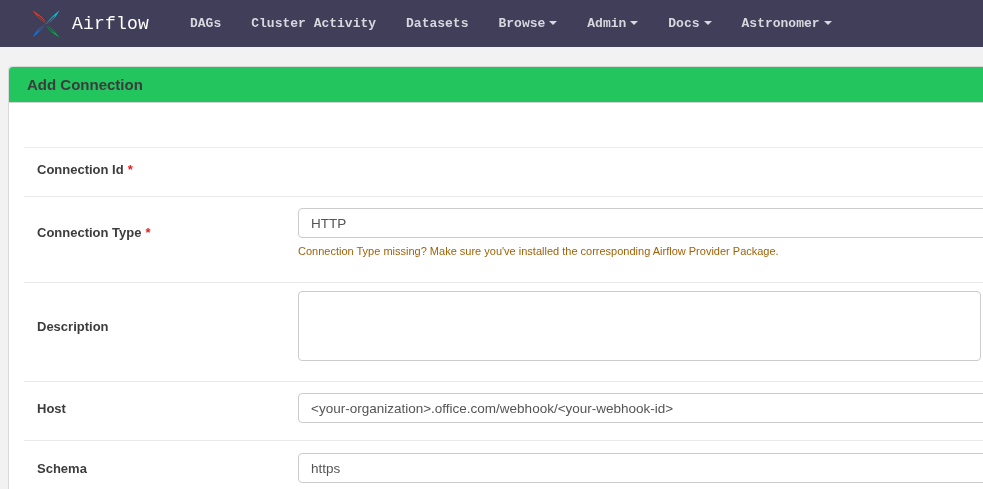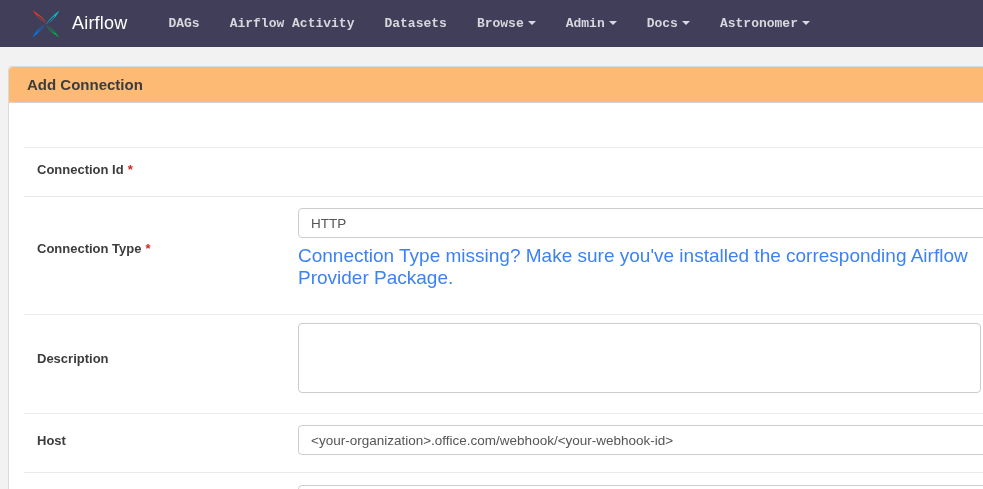"Airflow" .brand-text { font-family: none -> Liberation Mono, monospace }
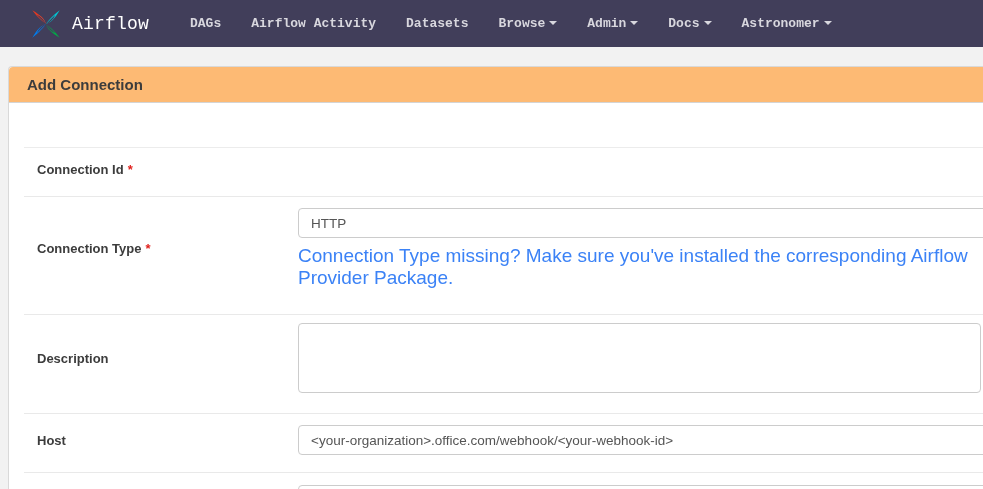"Airflow Activity" span { text: Airflow -> Cluster }
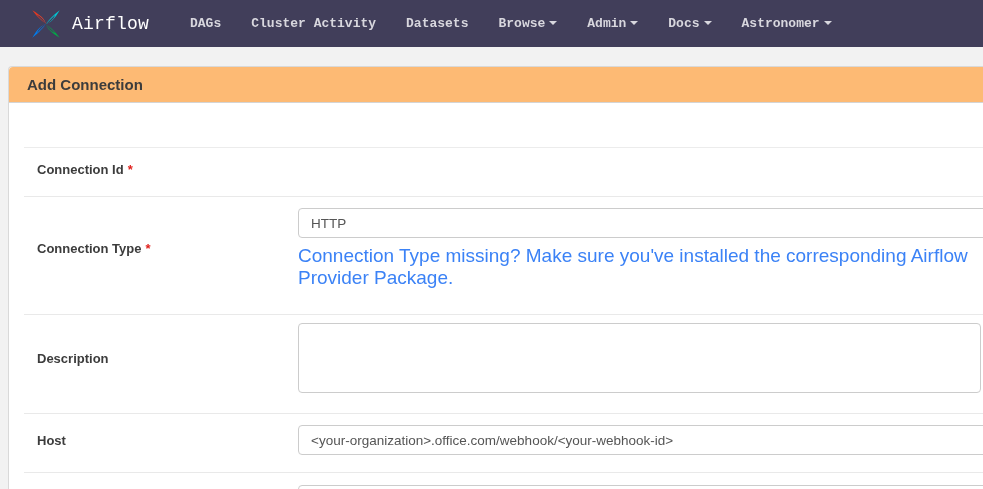"Add Connection" .panel-heading { background: #fdba74 -> #22c55e }
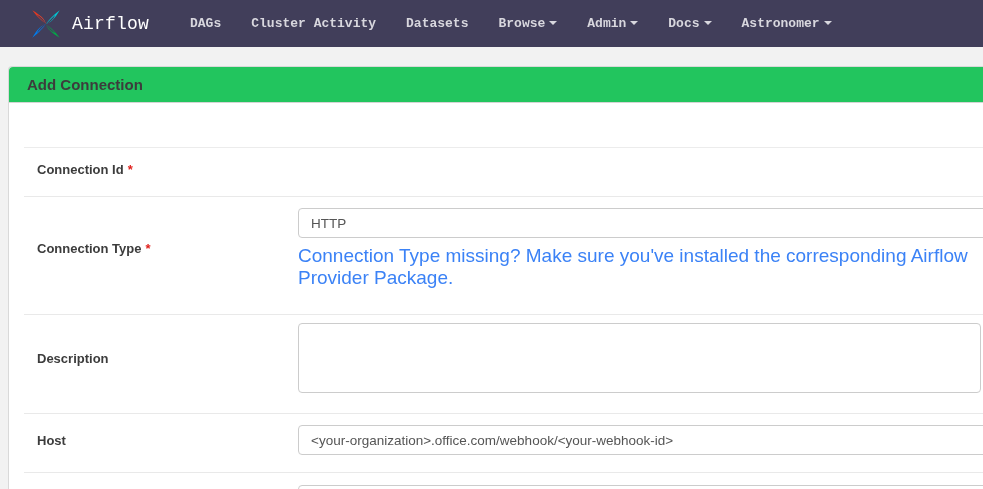"Connection Type missing? Make sure" .help-text { color: #3b82f6 -> #a16207; font-size: 19px -> 11px }
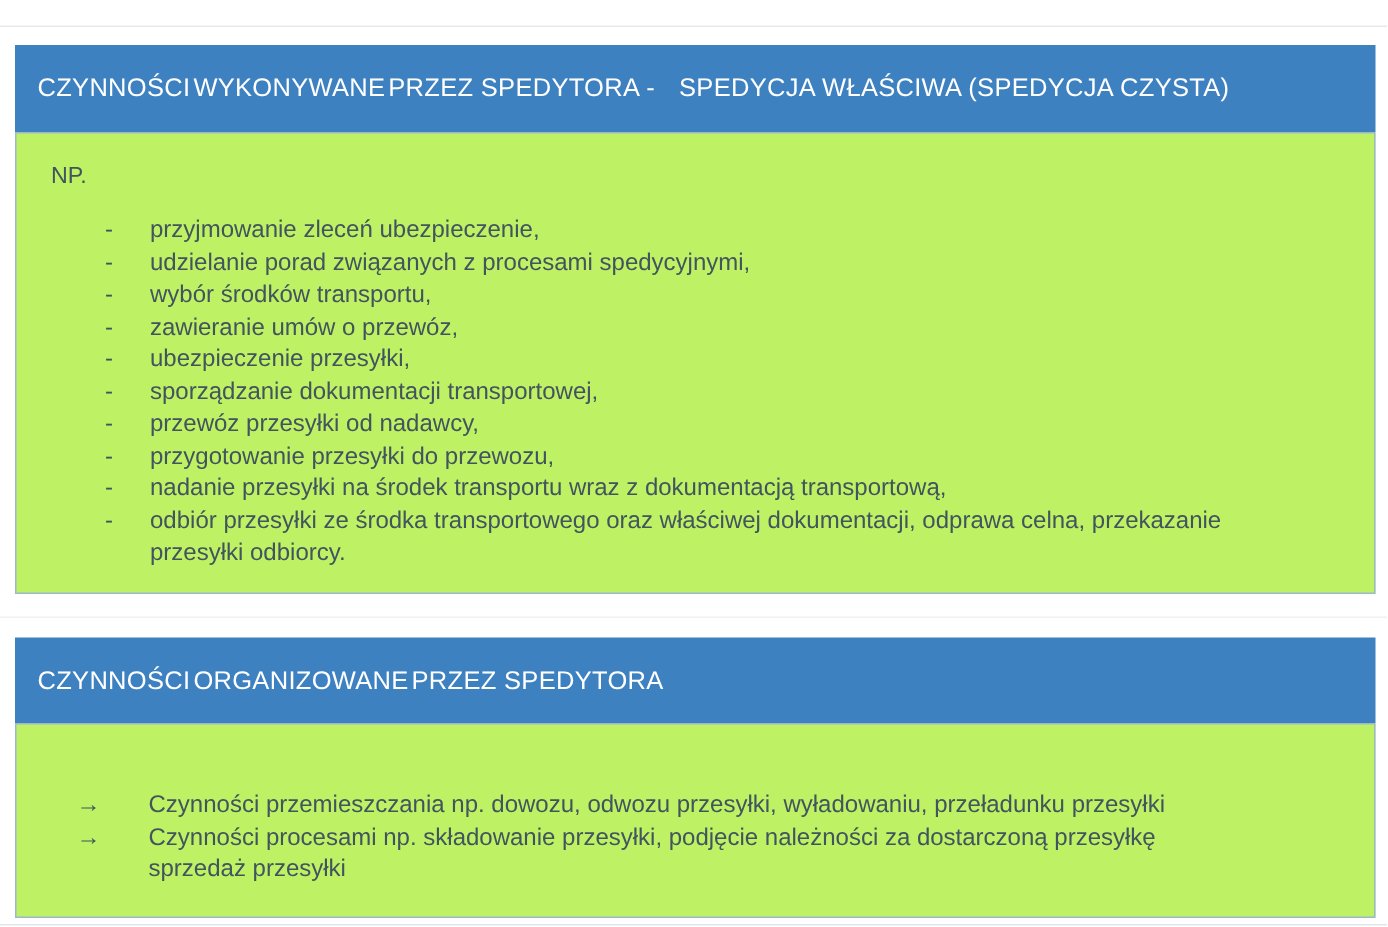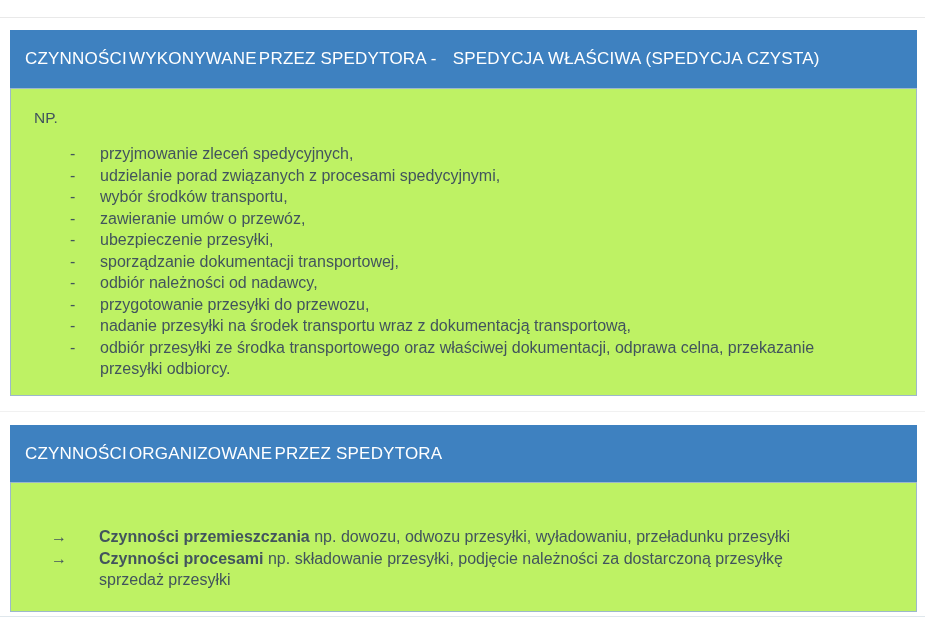"przyjmowanie zleceń spedycyjnych," span.txt { text: spedycyjnych -> ubezpieczenie }
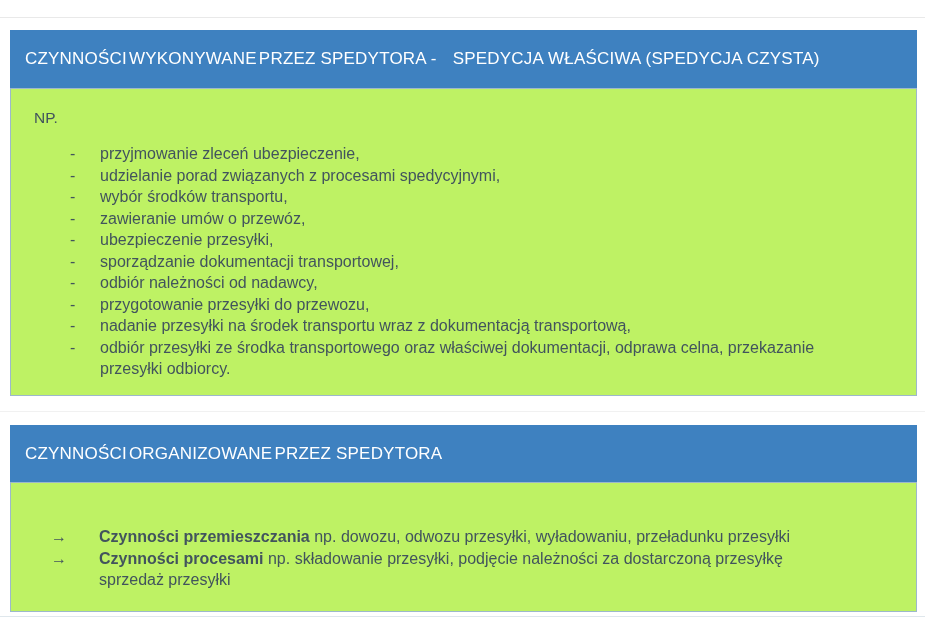"odbiór należności od nadawcy," span.txt { text: odbiór należności -> przewóz przesyłki }
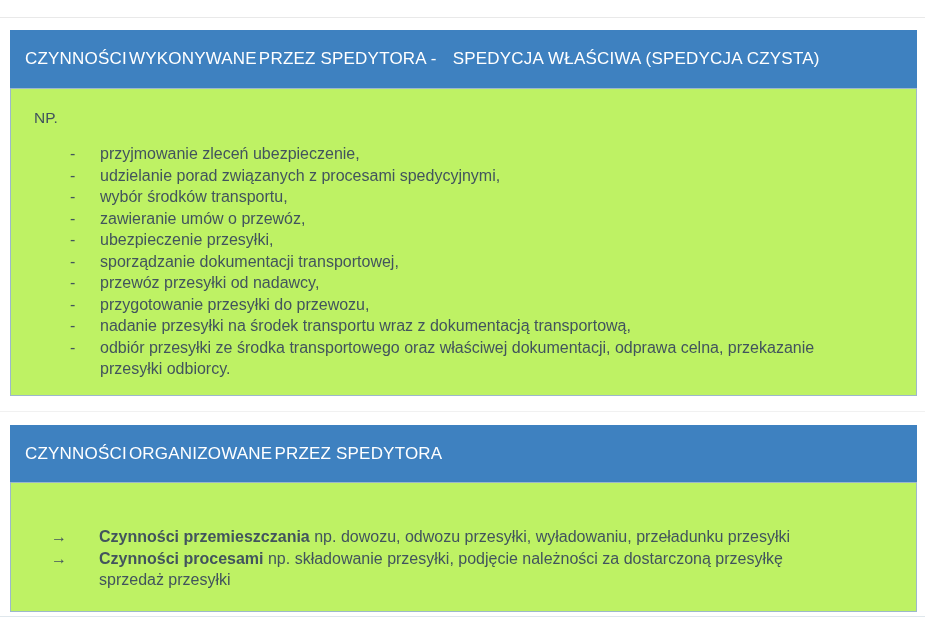"Czynności przemieszczania" .arrow-list .txt b { font-weight: bold -> normal }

++++

- To do
Output all of the data above exactly; no pictures should appear.

- Solved exercise
"Airflow" .brand-text { font-family: none -> Liberation Mono, monospace }
"Airflow Activity" span { text: Airflow -> Cluster }
"Add Connection" .panel-heading { background: #fdba74 -> #22c55e }
"Connection Type missing? Make sure" .help-text { color: #3b82f6 -> #a16207; font-size: 19px -> 11px }
"przyjmowanie zleceń spedycyjnych," span.txt { text: spedycyjnych -> ubezpieczenie }
"odbiór należności od nadawcy," span.txt { text: odbiór należności -> przewóz przesyłki }
"Czynności przemieszczania" .arrow-list .txt b { font-weight: bold -> normal }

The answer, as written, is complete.